--- DATA RECORDS Enclosed Below ---

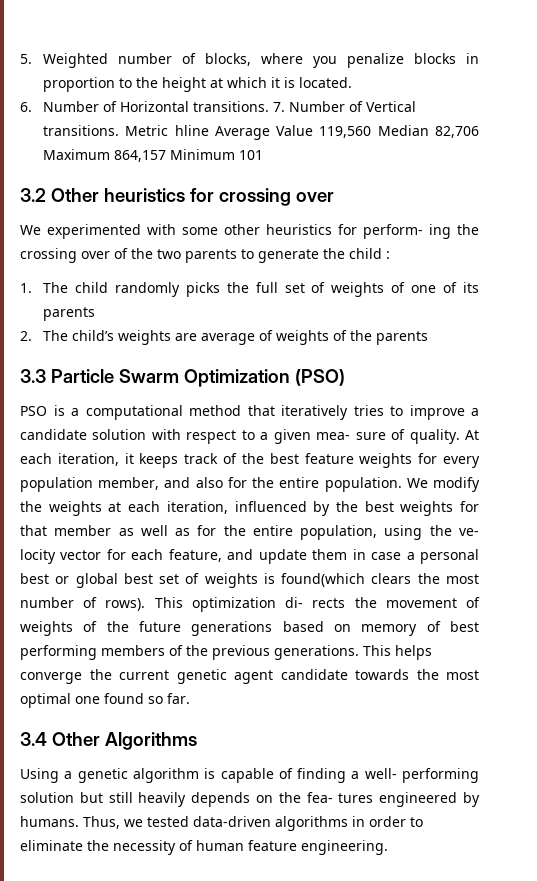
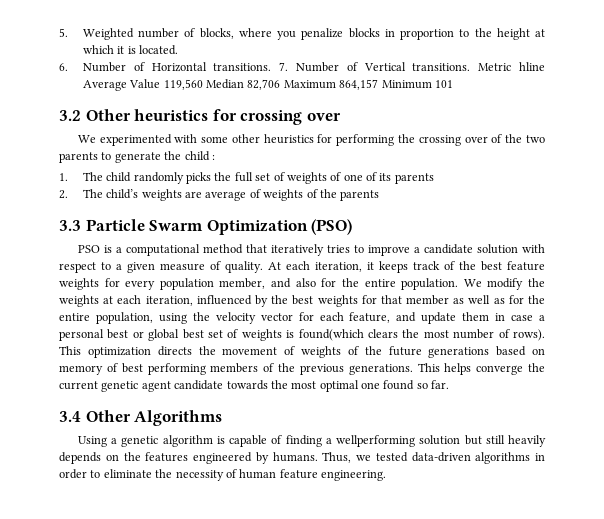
[363,224,451,239] perform- ing -> [336,134,395,146] performing
[316,432,386,440] mea- sure -> [160,263,205,271] measure
[459,528,479,536] [20,549,56,564] ve- locity -> [215,312,256,324] velocity
[285,597,346,608] di- rects -> [157,346,192,356] directs
[364,768,480,783] well- performing -> [336,435,416,447] wellperforming
[306,792,374,803] fea- tures -> [145,452,189,462] features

--- End of Enclosed DATA RECORDS ---

> **REQUIREMENT**:
Nothing but the lines from the beginning of the material above through the line containing "[285,597,346,608] di- rects" should appear in the answer, copied exactly and free of pictures.

> **RESULT FOR THIS TASK**:
[363,224,451,239] perform- ing -> [336,134,395,146] performing
[316,432,386,440] mea- sure -> [160,263,205,271] measure
[459,528,479,536] [20,549,56,564] ve- locity -> [215,312,256,324] velocity
[285,597,346,608] di- rects -> [157,346,192,356] directs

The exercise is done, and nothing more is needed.